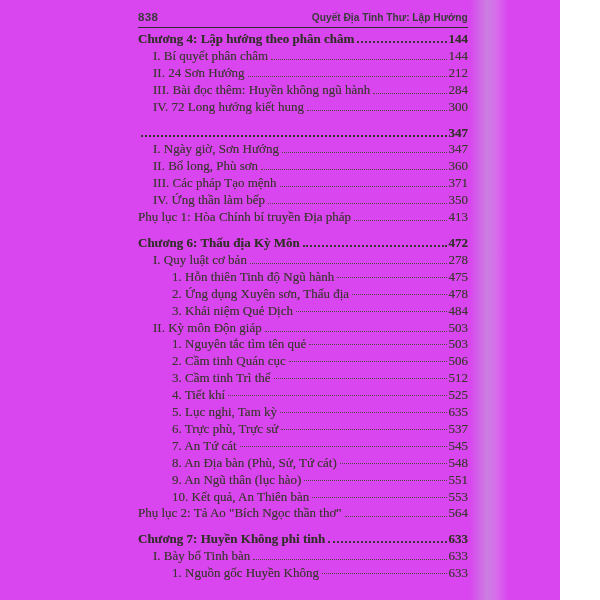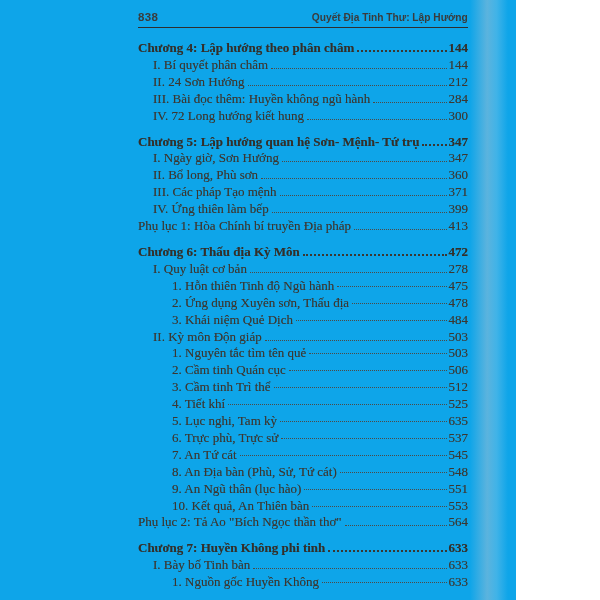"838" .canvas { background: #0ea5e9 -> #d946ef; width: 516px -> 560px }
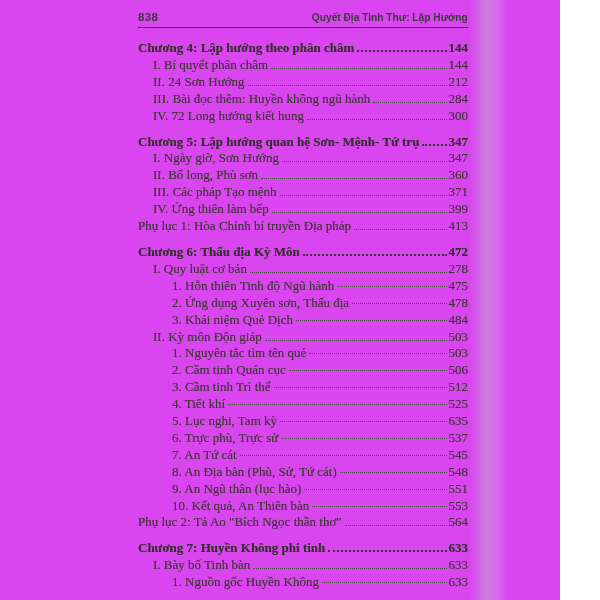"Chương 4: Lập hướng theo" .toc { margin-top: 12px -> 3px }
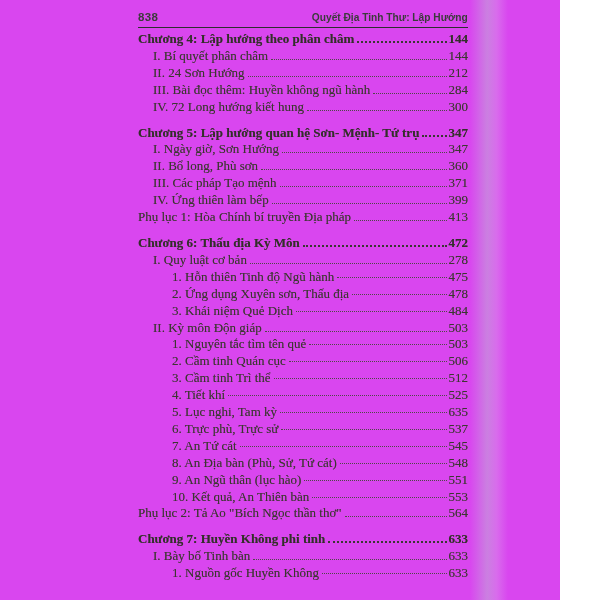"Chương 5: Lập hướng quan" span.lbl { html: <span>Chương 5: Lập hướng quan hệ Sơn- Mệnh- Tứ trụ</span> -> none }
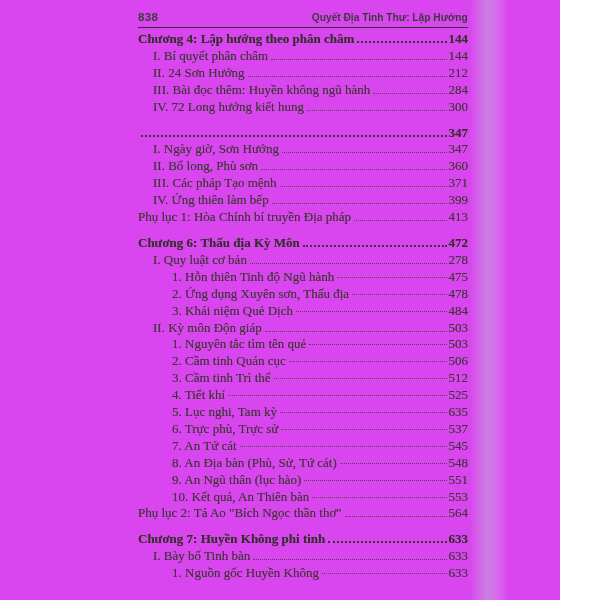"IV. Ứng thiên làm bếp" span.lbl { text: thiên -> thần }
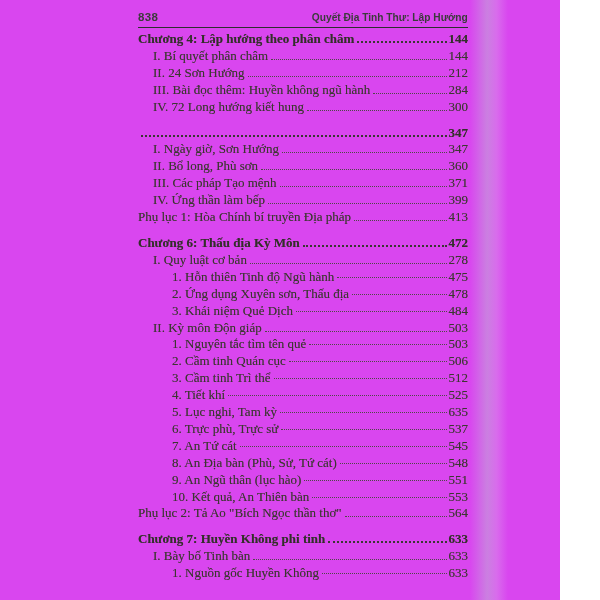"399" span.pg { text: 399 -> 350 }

• • • •

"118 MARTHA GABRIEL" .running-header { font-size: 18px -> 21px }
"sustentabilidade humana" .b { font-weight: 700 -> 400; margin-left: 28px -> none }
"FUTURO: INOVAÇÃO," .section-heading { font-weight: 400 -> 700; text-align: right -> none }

• • • •

From the listing above, return every line that carries the string "weight".

_Exercise solution_.
"sustentabilidade humana" .b { font-weight: 700 -> 400; margin-left: 28px -> none }
"FUTURO: INOVAÇÃO," .section-heading { font-weight: 400 -> 700; text-align: right -> none }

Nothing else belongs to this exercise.